Ma, insomma, la moda deve correre o può prendersi il proprio tempo? Perché secondo manager come Diego Della Valle (Tod’s) rapidità e non-stagionalità sono un toccasana per il settore. Gli operatori della filiera, come emerso da Lineapelle96, sono già chiamati ad essere molto più tempestivi che in passato. Ma, stando a Gianni e Carolina Castiglioni, ex Marni (poi ceduta al gruppo OTB), di tanta fretta non c’è bisogno. Non è una fisiologica esigenza dell’alto di gamma. Anzi.
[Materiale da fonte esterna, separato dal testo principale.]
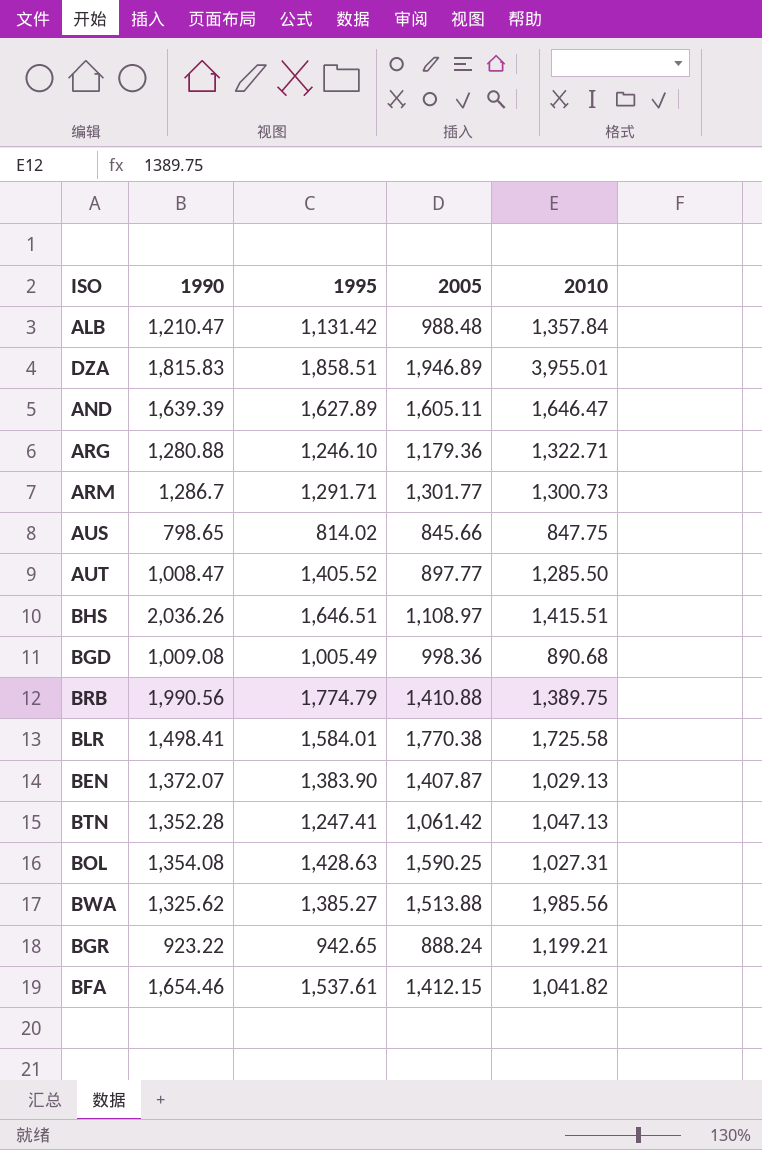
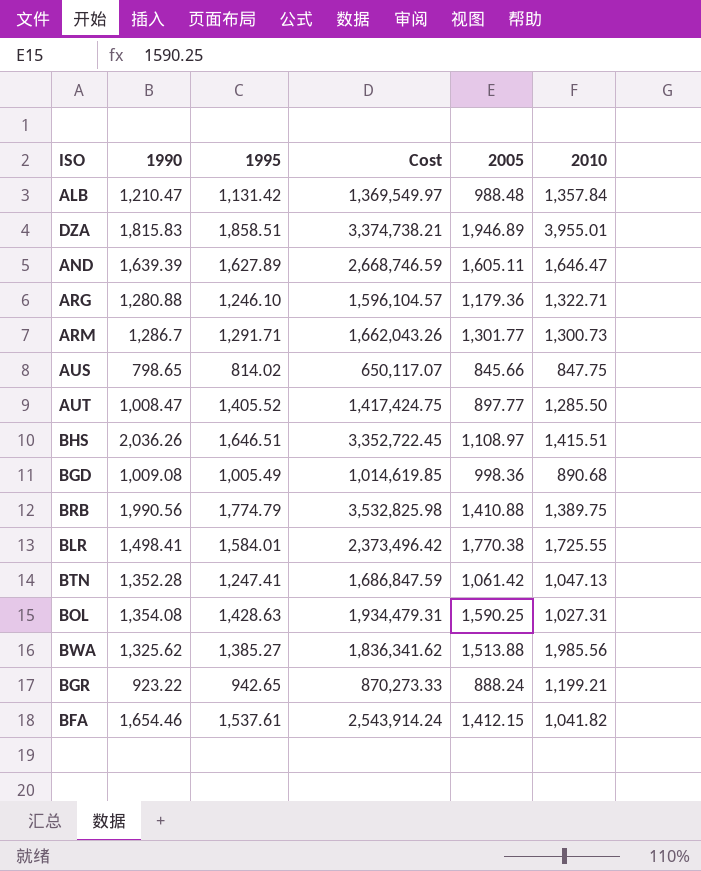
column Cost | formula: none -> [1990] * [1995]
row BEN: 1,372.07 | 1,383.90 | 1,407.87 | 1,029.13 -> none
BLR | 2010: 1,725.58 -> 1,725.55

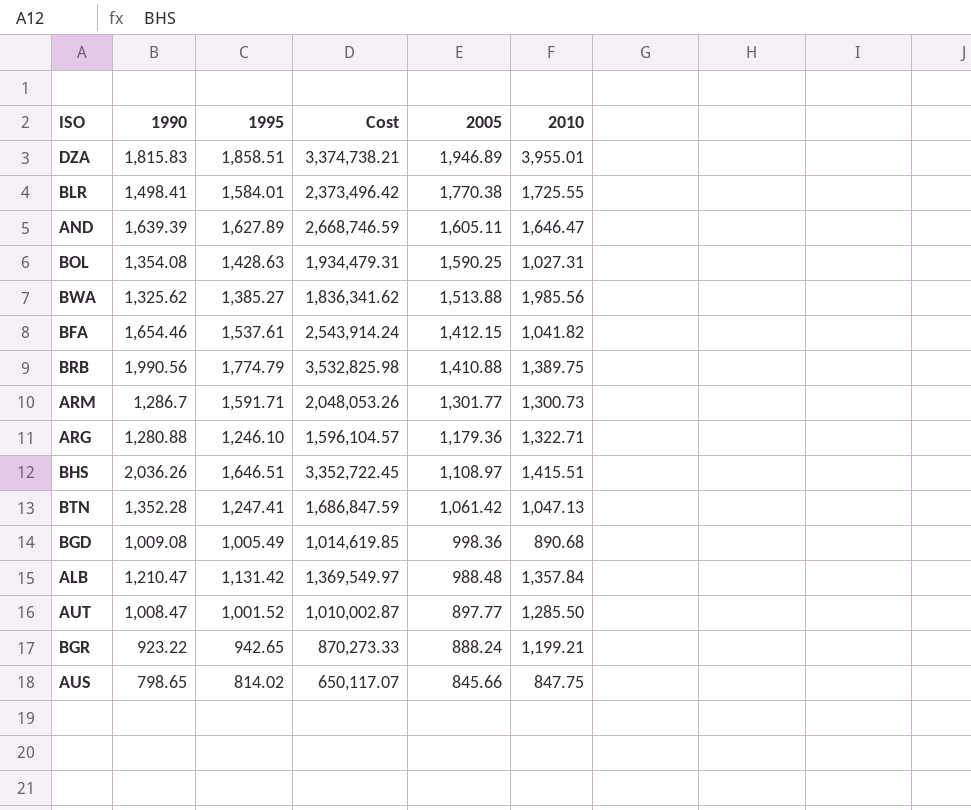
row order: none -> 2005 descending
ARM | 1995: 1,291.71 -> 1,591.71
ARM | Cost: 1,662,043.26 -> 2,048,053.26
AUT | 1995: 1,405.52 -> 1,001.52
AUT | Cost: 1,417,424.75 -> 1,010,002.87

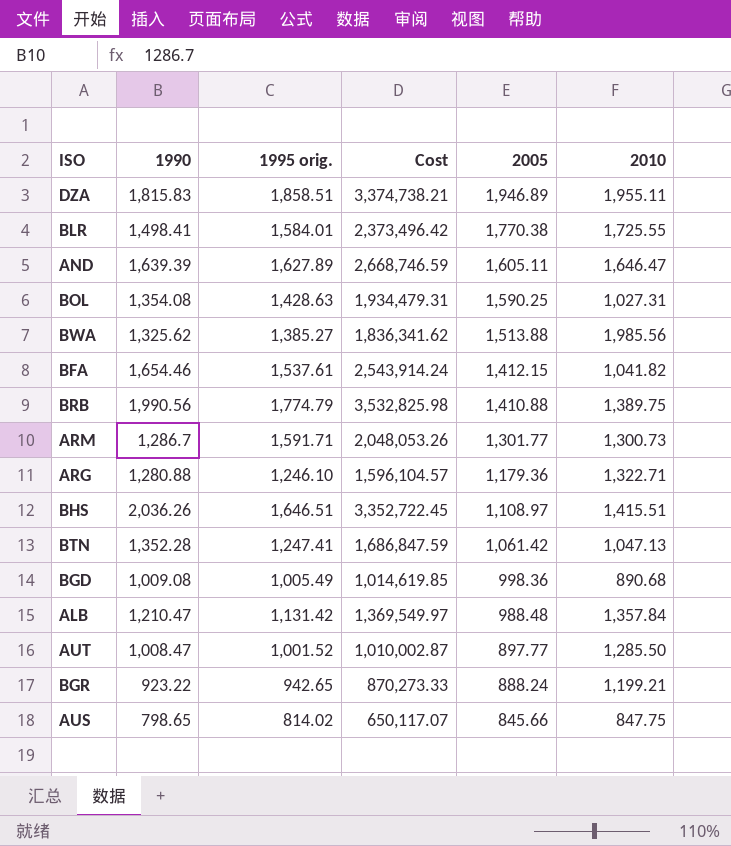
column name: 1995 -> 1995 orig.
DZA | 2010: 3,955.01 -> 1,955.11

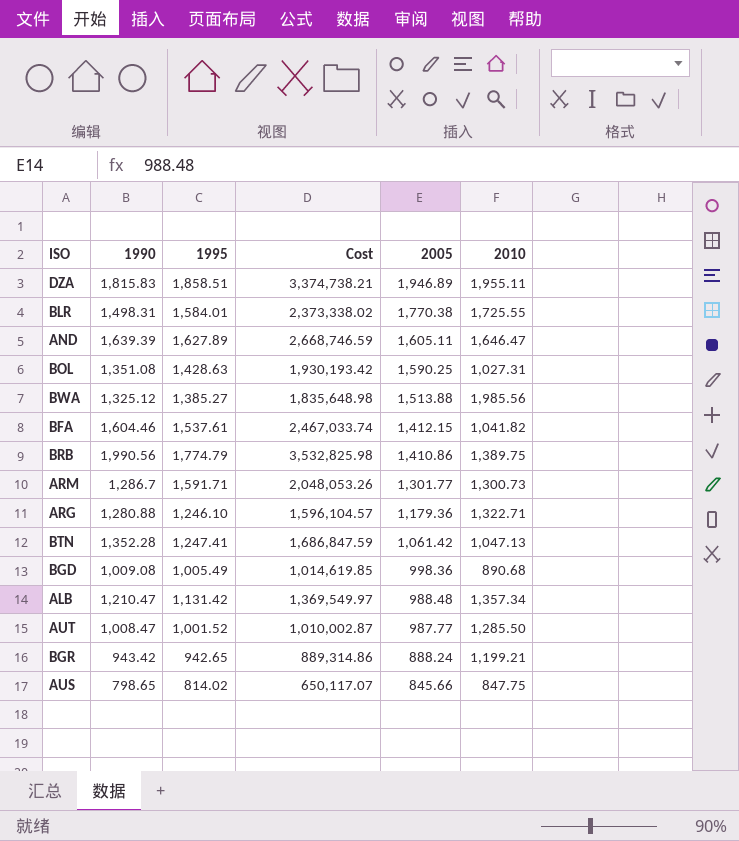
column name: 1995 orig. -> 1995
row BHS: 2,036.26 | 1,646.51 | 3,352,722.45 | 1,108.97 | 1,415.51 -> none
BLR | 1990: 1,498.41 -> 1,498.31
BLR | Cost: 2,373,496.42 -> 2,373,338.02
BOL | 1990: 1,354.08 -> 1,351.08
BOL | Cost: 1,934,479.31 -> 1,930,193.42
BWA | 1990: 1,325.62 -> 1,325.12
BWA | Cost: 1,836,341.62 -> 1,835,648.98
BFA | 1990: 1,654.46 -> 1,604.46
BFA | Cost: 2,543,914.24 -> 2,467,033.74
BRB | 2005: 1,410.88 -> 1,410.86
ALB | 2010: 1,357.84 -> 1,357.34
AUT | 2005: 897.77 -> 987.77
BGR | 1990: 923.22 -> 943.42
BGR | Cost: 870,273.33 -> 889,314.86

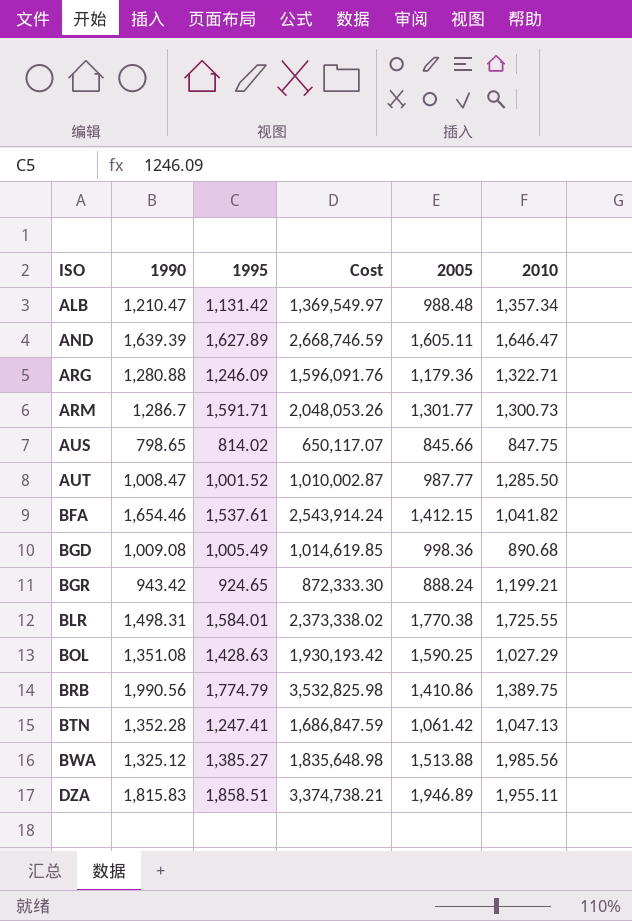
row order: 2005 descending -> ISO ascending
ARG | 1995: 1,246.10 -> 1,246.09
ARG | Cost: 1,596,104.57 -> 1,596,091.76
BFA | 1990: 1,604.46 -> 1,654.46
BFA | Cost: 2,467,033.74 -> 2,543,914.24
BGR | 1995: 942.65 -> 924.65
BGR | Cost: 889,314.86 -> 872,333.30
BOL | 2010: 1,027.31 -> 1,027.29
Per il nuovo progetto di famiglia, la griffe Plan C, i due (rispettivamente padre e figlia) non prevedono di uscire con pre-collezioni o cruise collection. “In controtendenza rispetto alle dinamiche dell’industry moda, abbiamo deciso di proporre al mercato solo due collezioni l’anno”, spiega la designer Carolina a L’Economia, inserto del Corriere della Sera. “La logica del moltiplicare fino a un’esagerazione di 6-7 collezioni o capsule l’anno – aggiunge Gianni – si spiega solo con la necessità dei gruppi del fashion di dover dimostrare, a ogni nuovo quarto, un balzo, una crescita. Ma non risponde alle naturali dinamiche del mercato”.
I piani per Plan C
La famiglia Castiglioni la scorsa estate è tornata in pista con Plan C. Per Carolina la clausola di non concorrenza con OTB è scaduta nel 2018. Per la madre Consuelo, ex stilista di Marni, finirà nel 2020. Per il nuovo marchio l’ambizione è “partire con 5 milioni di euro di fatturato nel 2019 – afferma Gianni –, forti di un prodotto di qualità a prezzo ragionevole. E realizzato 100% in Italia, in Abruzzo”. L’obiettivo, in seguito, è crescere sui mercati nazionale e internazionale.